BEGIN Input

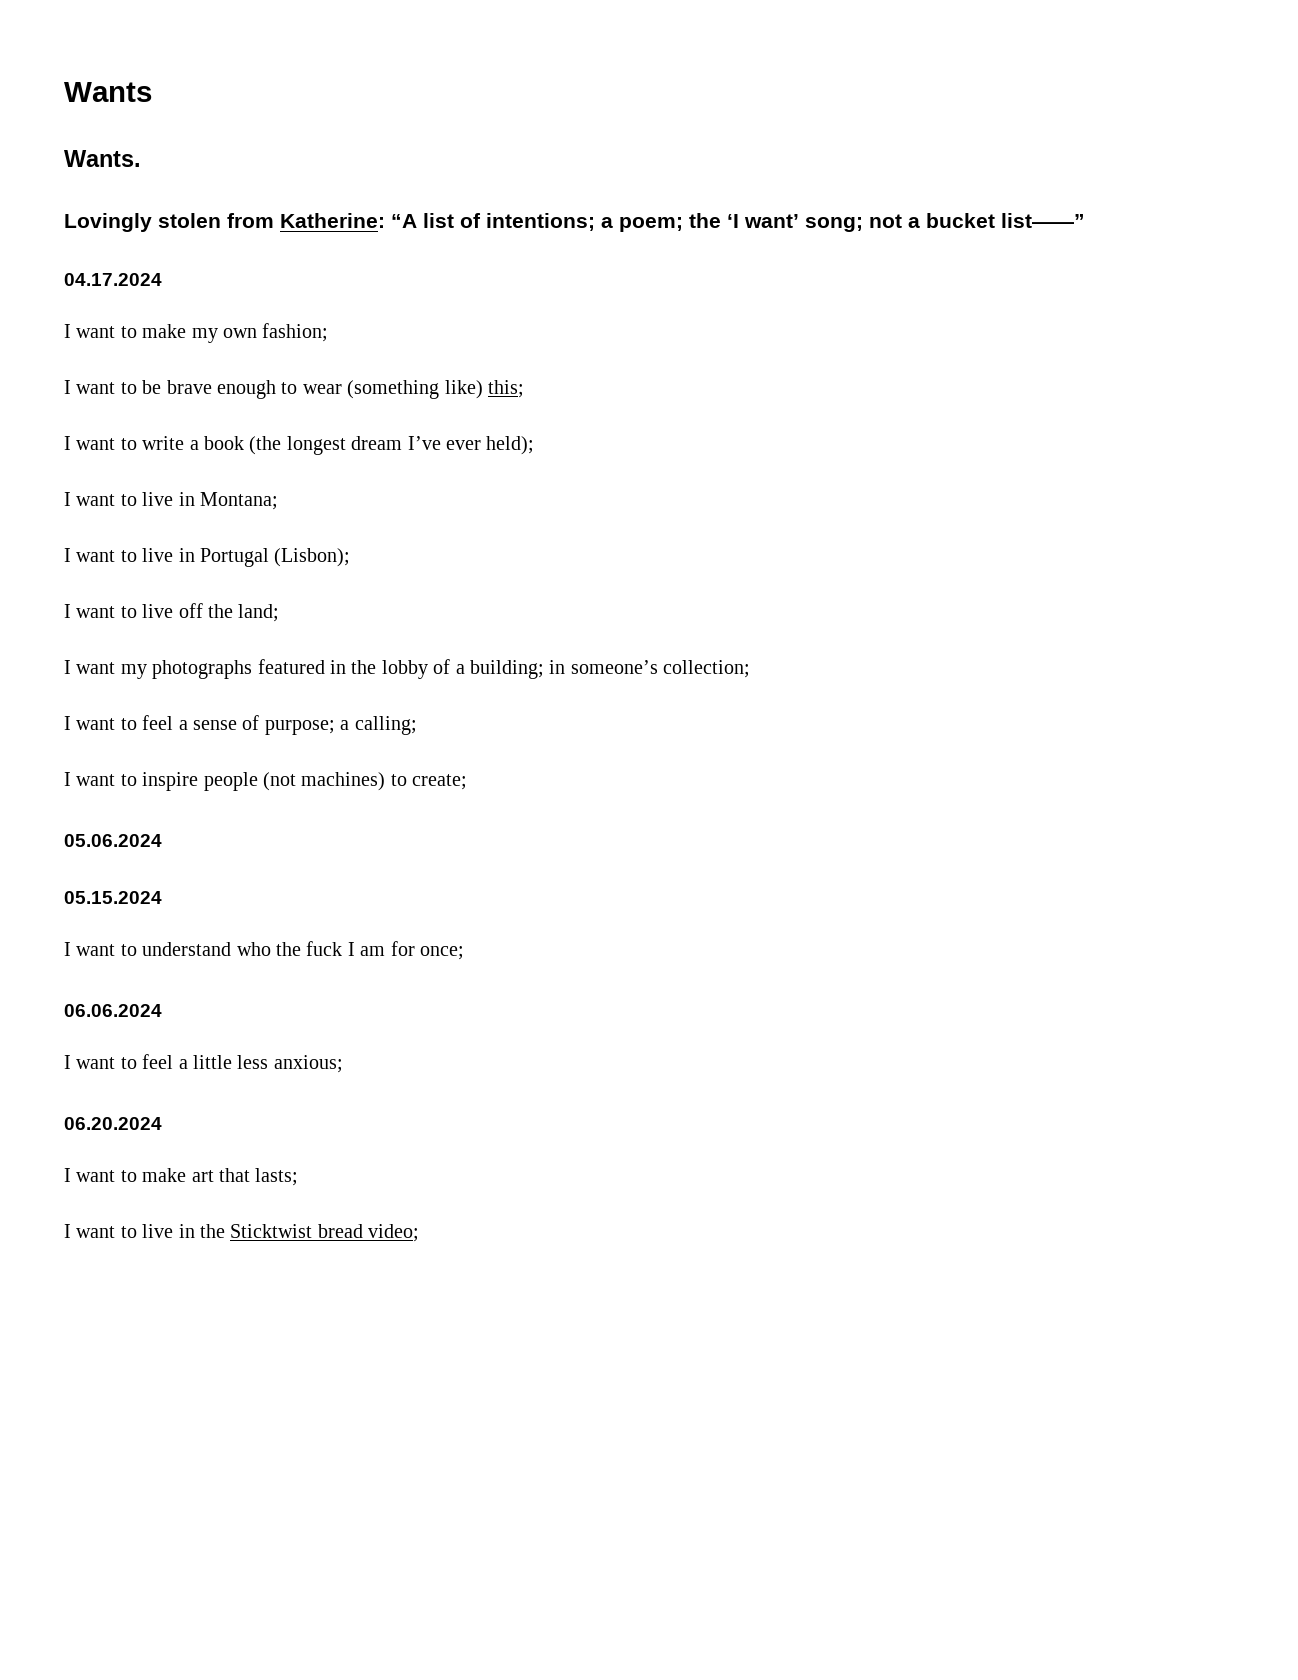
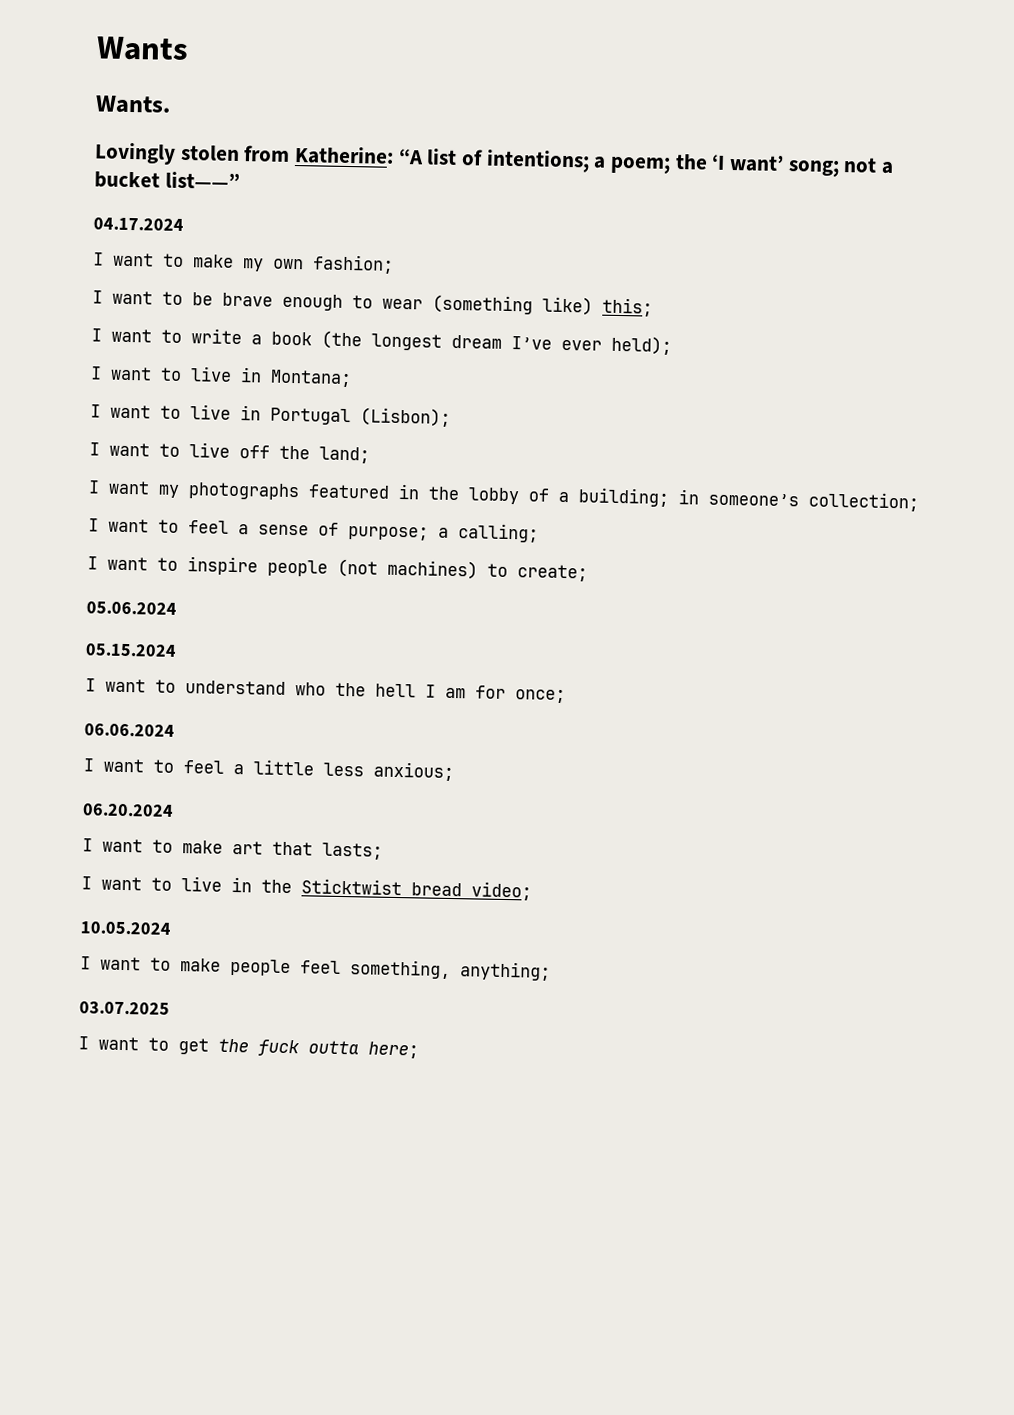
- I want to understand who the fuck I am for once;
+ I want to understand who the hell I am for once;
+ 10.05.2024
+ I want to make people feel something, anything;
+ 03.07.2025
+ I want to get the fuck outta here;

END Input

Exercise description:
Reproduce the material word for word. Any pictures should be left out of the copy.

Answer section:
- I want to understand who the fuck I am for once;
+ I want to understand who the hell I am for once;
+ 10.05.2024
+ I want to make people feel something, anything;
+ 03.07.2025
+ I want to get the fuck outta here;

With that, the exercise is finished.